Despite the fact that it passes 3 times “in the clear,” the Diffie-Hellman key exchange is mathematically impossible to reverse engineer. Nevertheless, it becomes necessary to force any possible table look-up to become excessively unwieldy, before the key exchange is satisfactorily secure.
Most computer code languages have a random function that can be salted with a start point, such that the built-in random number generator (PRNG) delivers random numbers that follow a repeatable progression. Code based on a seeded PRNG would exhibit repeatable randomness, without being totally random.
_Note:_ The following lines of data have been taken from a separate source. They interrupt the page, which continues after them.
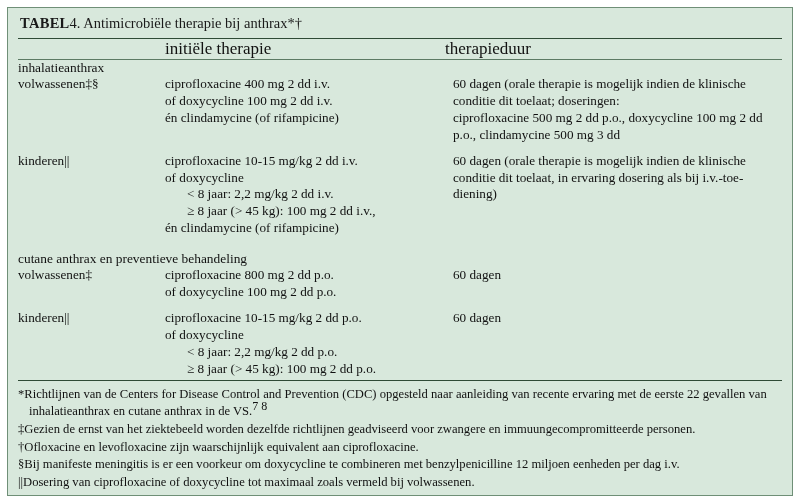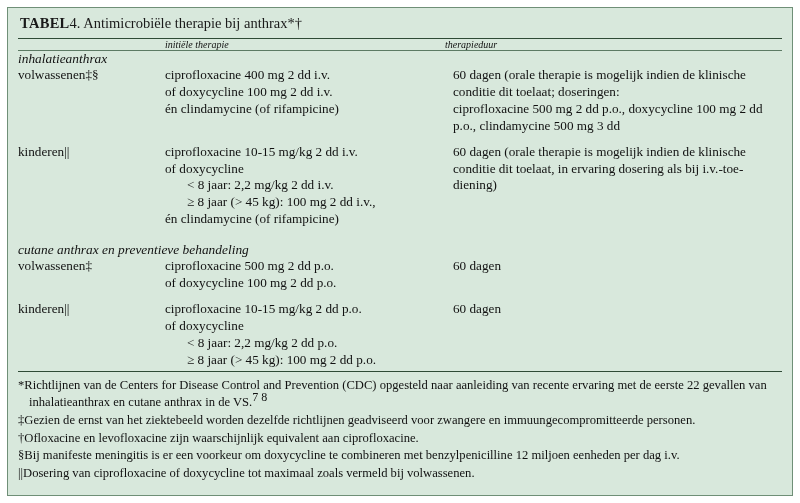--- a/index.html
+++ b/index.html
@@ -60,28 +60,26 @@
     vertical-align: top;
     text-align: left;
     font-weight: normal;
     padding: 0;
   }
   .col-a { width: 143px; }
   .col-b { width: 276px; }
   .col-c { width: auto; }
 
   .hdr-row td {
-    font-style: italic;
-    font-size: 10px;
+    font-size: 17px;
     padding: 5px 0 5px 0;
   }
   .hdr-row td.col-b, .hdr-row td.col-c { padding-left: 4px; }
 
   .sect td {
-    font-style: italic;
     padding: 5px 0 1px 0;
     font-size: 13.4px;
   }
   .body-row td {
     padding: 1px 0 1px 0;
     line-height: 1.28;
   }
   .body-row td.col-b, .body-row td.col-c {
     padding-left: 4px;
     padding-right: 8px;
@@ -186,21 +184,21 @@
             <td colspan="3" style="height:14px"></td>
           </tr>
 
         <tr class="sect">
           <td class="col-a" colspan="3">cutane anthrax en preventieve behandeling</td>
         </tr>
 
         <tr class="body-row">
           <td class="col-a">volwassenen‡</td>
           <td class="col-b">
-            <span class="indent-line">ciprofloxacine 500 mg 2 dd p.o.</span>
+            <span class="indent-line">ciprofloxacine 800 mg 2 dd p.o.</span>
             <span class="indent-line">of doxycycline 100 mg 2 dd p.o.</span>
           </td>
           <td class="col-c">
             <span class="indent-line">60 dagen</span>
           </td>
         </tr>
 
         <tr class="gap-row">
             <td colspan="3"></td>
           </tr>

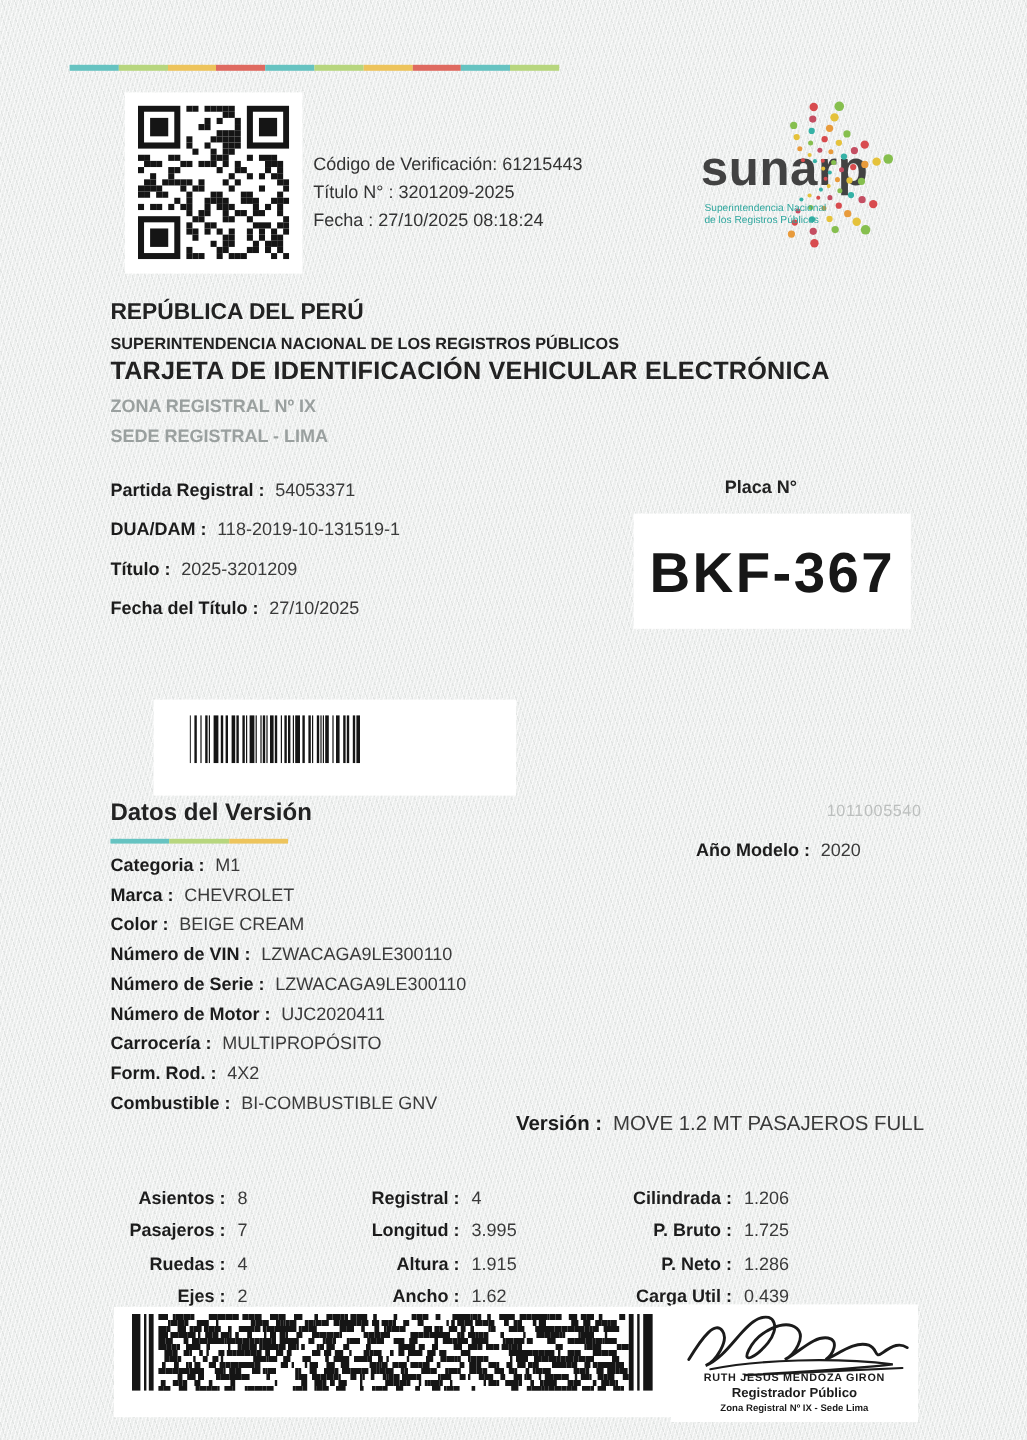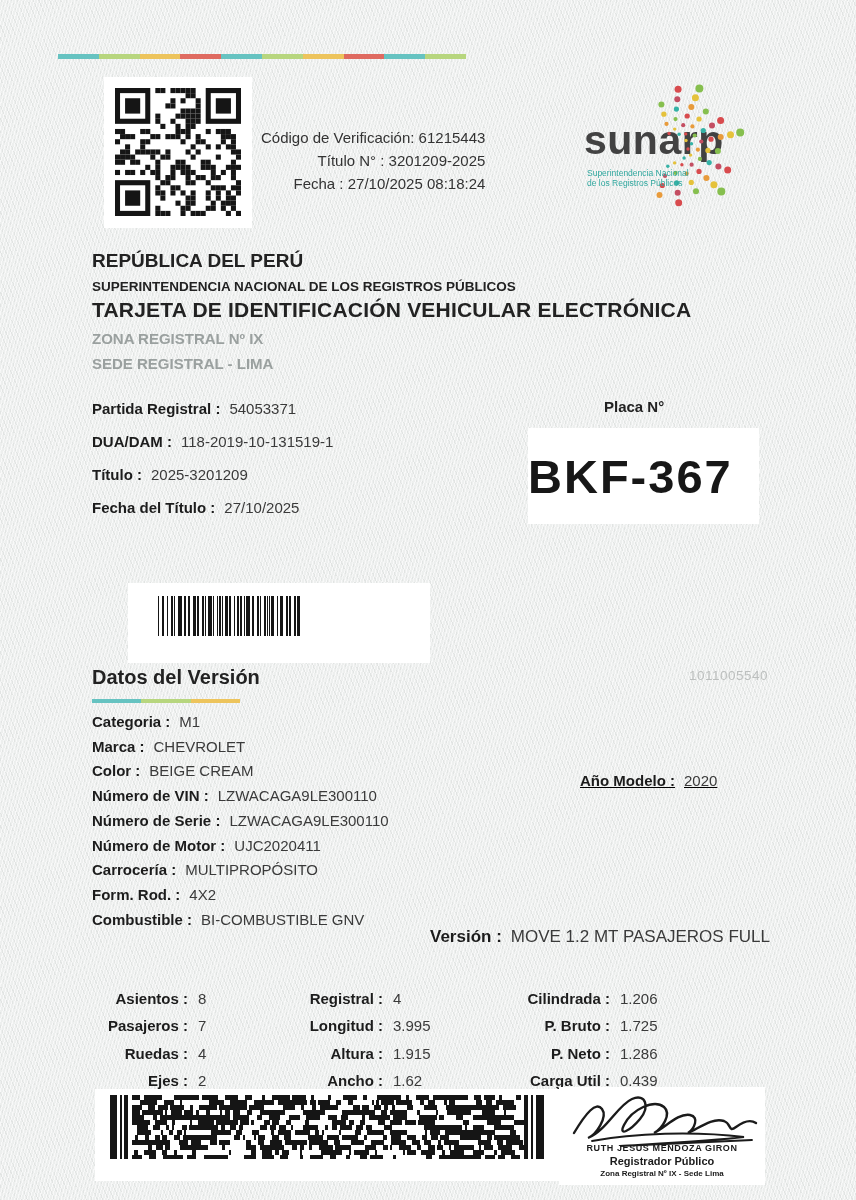--- a/index.html
+++ b/index.html
@@ -12,52 +12,52 @@
       repeating-linear-gradient(68deg, rgba(175,180,178,.18) 0px, rgba(175,180,178,.18) 1px, rgba(0,0,0,0) 1px, rgba(0,0,0,0) 5px);
   }
   .abs{position:absolute;}
   
   .topbar{left:58px; top:54px; width:408px; height:5px; display:flex;}
   .topbar span{flex:1; height:100%;}
   .c-teal{background:#66c3c1;} .c-green{background:#b7d67e;} .c-yellow{background:#edc45c;} .c-red{background:#df6a60;}
   
   .qr-box{left:104px; top:77px; width:148px; height:151px; background:#ffffff;}
   .qr-box svg{position:absolute; left:11px; top:11px; width:126px; height:128px;}
-  .verify{left:261px; top:126px; font-size:15px; color:#333; line-height:23px;text-align:right;}
+  .verify{left:261px; top:126px; font-size:15px; color:#333; line-height:23px;}
   
   .logo-text{left:584px; top:117px; font-size:41px; font-weight:700; color:#424242; letter-spacing:0.5px;}
   .logo-tag{left:587px; top:168px; font-size:8.5px; line-height:10px; color:#2fa79e;}
   .starburst{left:645px; top:82px; width:120px; height:125px;}
   
   .hdr{left:92px; top:250px; color:#222;}
   .hdr .h-country{font-size:19px; font-weight:800; margin:0 0 7px 0;}
   .hdr .h-inst{font-size:13.5px; font-weight:700; margin:0 0 4px 0;}
   .hdr .h-title{font-size:21px; font-weight:800; margin:0 0 8px 0; letter-spacing:.2px;}
   .hdr .h-zone,.hdr .h-office{font-size:15px; font-weight:700; color:#9aa09f; margin:0 0 8px 0;}
   
   .regfields{left:92px; top:392px; font-size:15px;}
   .regfields .row{line-height:33px; white-space:nowrap;}
   .lbl{font-weight:700; color:#1c1c1c;}
   .val{color:#3a3a3a; margin-left:9px;}
   
   .plate-label{left:604px; top:398px; font-size:15px; font-weight:700; color:#222;}
-  .plate-box{left:528px; top:428px; width:231px; height:96px; background:#fff; display:flex; align-items:center; justify-content:flex-start;}
+  .plate-box{left:528px; top:428px; width:231px; height:96px; background:#fff; display:flex; align-items:center; justify-content:center;}
   .plate-number{font-size:47px; font-weight:700; color:#171717; letter-spacing:2px;}
   
   .bc1-box{left:128px; top:583px; width:302px; height:80px; background:#fff;}
   .bc1-box svg{position:absolute; left:30px; top:13px; width:146px; height:40px;}
   
   .sec-title{left:92px; top:666px; font-size:20px; font-weight:800; color:#222;}
   .sec-underline{left:92px; top:699px; width:148px; height:4px; display:flex;}
   .sec-underline span{flex:1;}
   .ref-number{right:88px; top:668px; font-size:13.5px; color:#bcbfbe; letter-spacing:.5px;}
   
   .vfields{left:92px; top:710px; font-size:15px;}
   .vfields .row{line-height:24.7px; white-space:nowrap;}
-  .anio{left:580px; top:772px; font-size:15px; white-space:nowrap;text-decoration:underline;}
+  .anio{left:580px; top:700px; font-size:15px; white-space:nowrap;}
   .version{left:430px; top:927px; font-size:17px; white-space:nowrap;}
   
   .specs-col{top:985px; font-size:15px;}
   .specs-col .row{line-height:27.3px; white-space:nowrap;}
   .col1{left:92px;} .col2{left:238px;} .col3{left:452px;}
   .col1 .spec-lbl{display:inline-block; width:96px; text-align:right;}
   .col2 .spec-lbl{display:inline-block; width:145px; text-align:right;}
   .col3 .spec-lbl{display:inline-block; width:158px; text-align:right;}
   .spec-lbl{font-weight:700; color:#1c1c1c;}
   .spec-val{color:#3a3a3a; margin-left:10px;}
Note: compiling the same source code with another compiler would not necessarily result in the same PRNG. This could be good or bad, depending on your point of view.
While exchanging a salt by a potentially intercepted voice or IM link would be abstractly subject to duplicating the entire PRNG, the value can be employed to improve the key exchange in the same way that the Caesar Shift improved the substitution cipher.
The expedient of providing a list of salts in a drop down menu of the “form,” would serve to implement the procedure, and it could be augmented by XORing the salt with the date.
This suggested protocol involves building the key exchange around a base prime number, but calls for the base prime number to be chosen (based on the n’th value chosen from a PRNG when seeded with the salt) from a dataset of pre-generated primes, placed in a data statement.
A ten digit prime base suffices to generate a ten digit key from each secret number choice, and the total count of possible prime numbers in the ten digit range would daunt any thought of building exhaustive look-up tables.
If the proverbial “Bob,” and “Alice,” go through the added step of exchanging keys twice (or more,) it becomes possible to specify a 20 digit key, adding to the difficulties of the brute force attack against the resulting key.
While it must be understood that any key derived this way would be less secure than an exchange based on a 20 digit base number, (in fact being equal to two instances of a 10 digit key,) it is possible to add a proprietary procedure, whereby the end users must either concatenate the two in an agreed order, or multiply the two together, for the final key.